Re: Ask for ARM CI for spark

2019-07-17 Thread Tianhua huang
Hi all,

We run all unit tests for spark on arm64 platform, after effort there are
four tests FAILED, see
https://logs.openlabtesting.org/logs/4/4/ae5ebaddd6ba6eba5a525b2bf757043ebbe78432/check/spark-build-arm64/9ecccad/job-output.txt.gz

Two failed and the reason is 'Can't find 1 executors before 1
milliseconds elapsed', see below, then we try increase timeout the tests
passed, so wonder if we can increase the timeout? and here I have another
question about
https://github.com/apache/spark/blob/master/core/src/main/scala/org/apache/spark/TestUtils.scala#L285,
why is not >=? see the comment of the function, it should be >=?

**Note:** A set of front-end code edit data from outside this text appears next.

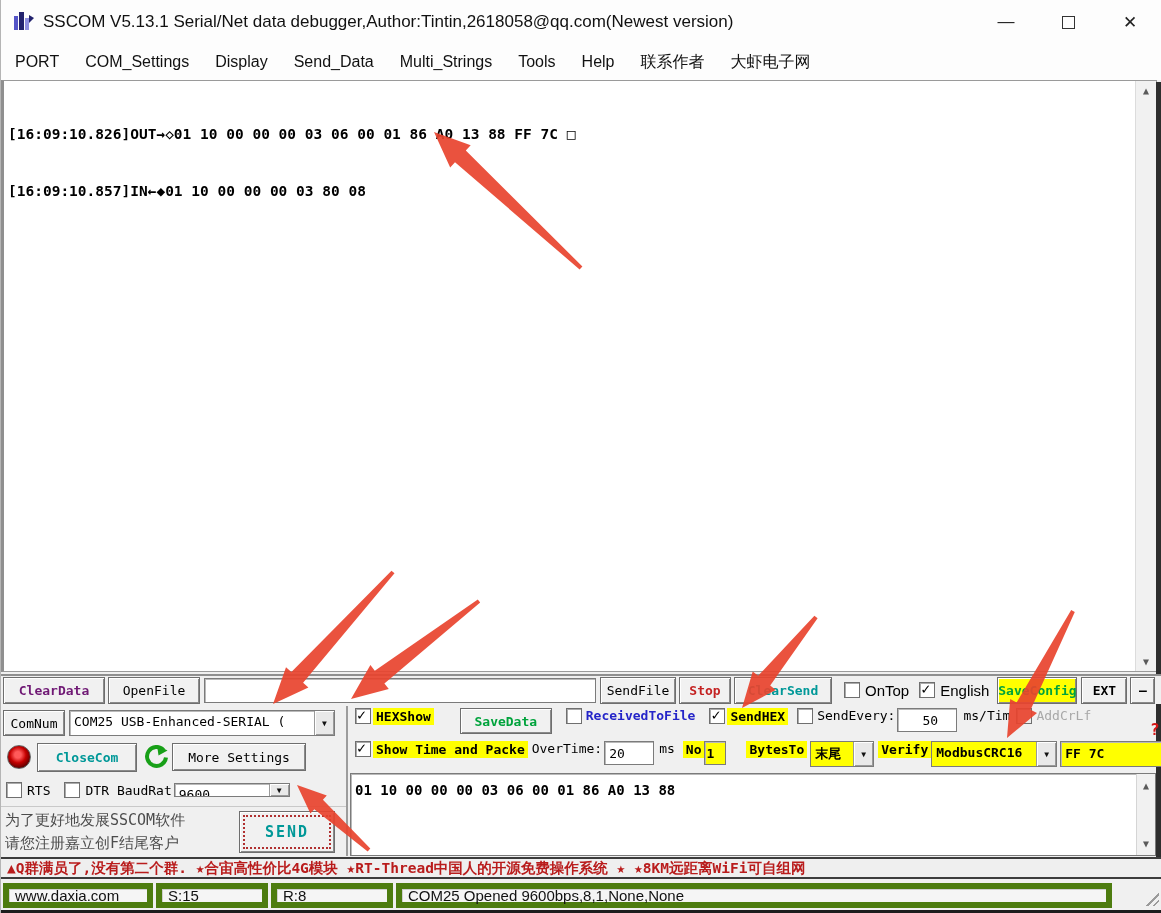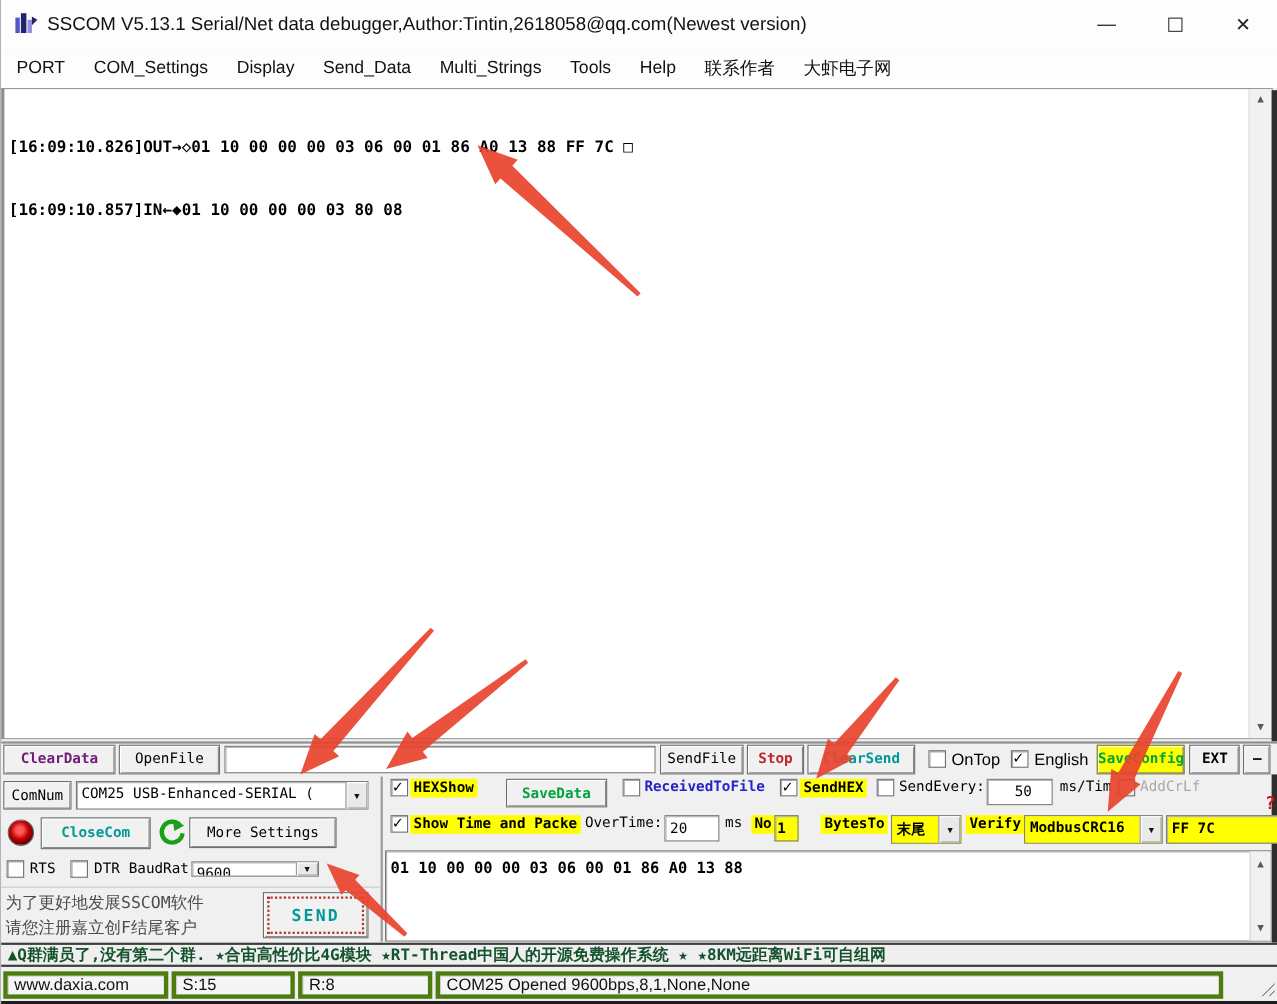--- a/index.html
+++ b/index.html
@@ -49,23 +49,23 @@
   .led { width:24px; height:24px; border-radius:50%; background:radial-gradient(circle at 45% 40%, #ff5a5a 0 18%, #c40000 45%, #5d0000 75%, #3a3a3a 78%, #8a8a8a 85%); border:1px solid #666; }
   .send-btn { position:absolute; left:238px; top:4px; width:96px; height:42px; }
   .send-inner { position:absolute; inset:3px; border:2px dotted #b03030; display:flex; align-items:center; justify-content:center; font-size:15px; font-weight:bold; color:#009898; letter-spacing:2px; }
   .note { font-size:15px; line-height:23px; color:#4c4c4c; padding:2px 0 0 4px; white-space:nowrap; }
   
   .rrow { position:absolute; left:350px; height:30px; display:flex; align-items:flex-start; }
   .send-area { position:absolute; left:349px; top:773px; width:806px; height:83px; background:#fff; border:1px solid #7b7b7b; box-shadow: inset 1px 1px 0 #b9b9b9; }
   .send-area .txt { padding:8px 4px; font-size:14px; font-weight:600; color:#000; white-space:pre-wrap; }
   .sa-scroll { position:absolute; right:0; top:0; width:19px; height:100%; background:#f1f1f1; border-left:1px solid #d5d5d5; }
   
-  .banner { position:absolute; left:0; top:857px; width:100%; height:22px; background:#efefef; border-top:2px solid #3c3c3c; border-bottom:2px solid #3c3c3c; display:flex; align-items:center; font-size:14.5px; font-weight:bold; color:#14532d; padding-left:6px; white-space:nowrap; overflow:hidden; }
+  .banner { position:absolute; left:0; top:857px; width:100%; height:22px; background:#efefef; border-top:2px solid #3c3c3c; border-bottom:2px solid #3c3c3c; display:flex; align-items:center; font-size:14.5px; font-weight:bold; color:#b91c1c; padding-left:6px; white-space:nowrap; overflow:hidden; }
   .statusbar { position:absolute; left:0; top:881px; width:100%; height:29px; background:#f0f0f0; display:flex; align-items:stretch; gap:3px; padding:2px 0 2px 2px; font-family:"Liberation Sans", sans-serif; font-size:15px; color:#111; }
-  .seg { border:4px solid #4d7c0f; box-shadow: inset 1px 1px 0 #cfcfcf; background:#f5f5f5; display:flex; align-items:center; padding-left:6px; }
+  .seg { border:6px solid #4d7c0f; box-shadow: inset 1px 1px 0 #cfcfcf; background:#f5f5f5; display:flex; align-items:center; padding-left:6px; }
   .grip { position:absolute; right:2px; bottom:4px; width:15px; height:15px;
     background: repeating-linear-gradient(135deg, transparent 0 3px, #9a9a9a 3px 4.5px);
     clip-path: polygon(100% 0, 100% 100%, 0 100%);
   }
   .bottom-strip { position:absolute; left:0; bottom:0; width:100%; height:3px; background:#1d1d1d; }
   
   #arrows { position:absolute; left:0; top:0; width:1161px; height:913px; pointer-events:none; z-index:50; }
   .red-q { position:absolute; left:1149px; top:720px; color:#d41414; font-weight:bold; font-size:16px; z-index:5; }
   
   .t-darkred { color:#701a75; font-weight:bold; }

- test driver discovery under local-cluster mode *** FAILED ***
  java.util.concurrent.TimeoutException: Can't find 1 executors before
1 milliseconds elapsed
  at org.apache.spark.TestUtils$.waitUntilExecutorsUp(TestUtils.scala:293)
  at 
org.apache.spark.SparkContextSuite.$anonfun$new$78(SparkContextSuite.scala:753)
  at 
org.apache.spark.SparkContextSuite.$anonfun$new$78$adapted(SparkContextSuite.scala:741)
  at org.apache.spark.SparkFunSuite.withTempDir(SparkFunSuite.scala:161)
  at 
org.apache.spark.SparkContextSuite.$anonfun$new$77(SparkContextSuite.scala:741)
  at scala.runtime.java8.JFunction0$mcV$sp.apply(JFunction0$mcV$sp.java:23)
  at org.scalatest.OutcomeOf.outcomeOf(OutcomeOf.scala:85)
  at org.scalatest.OutcomeOf.outcomeOf$(OutcomeOf.scala:83)
  at org.scalatest.OutcomeOf$.outcomeOf(OutcomeOf.scala:104)
  at org.scalatest.Transformer.apply(Transformer.scala:22)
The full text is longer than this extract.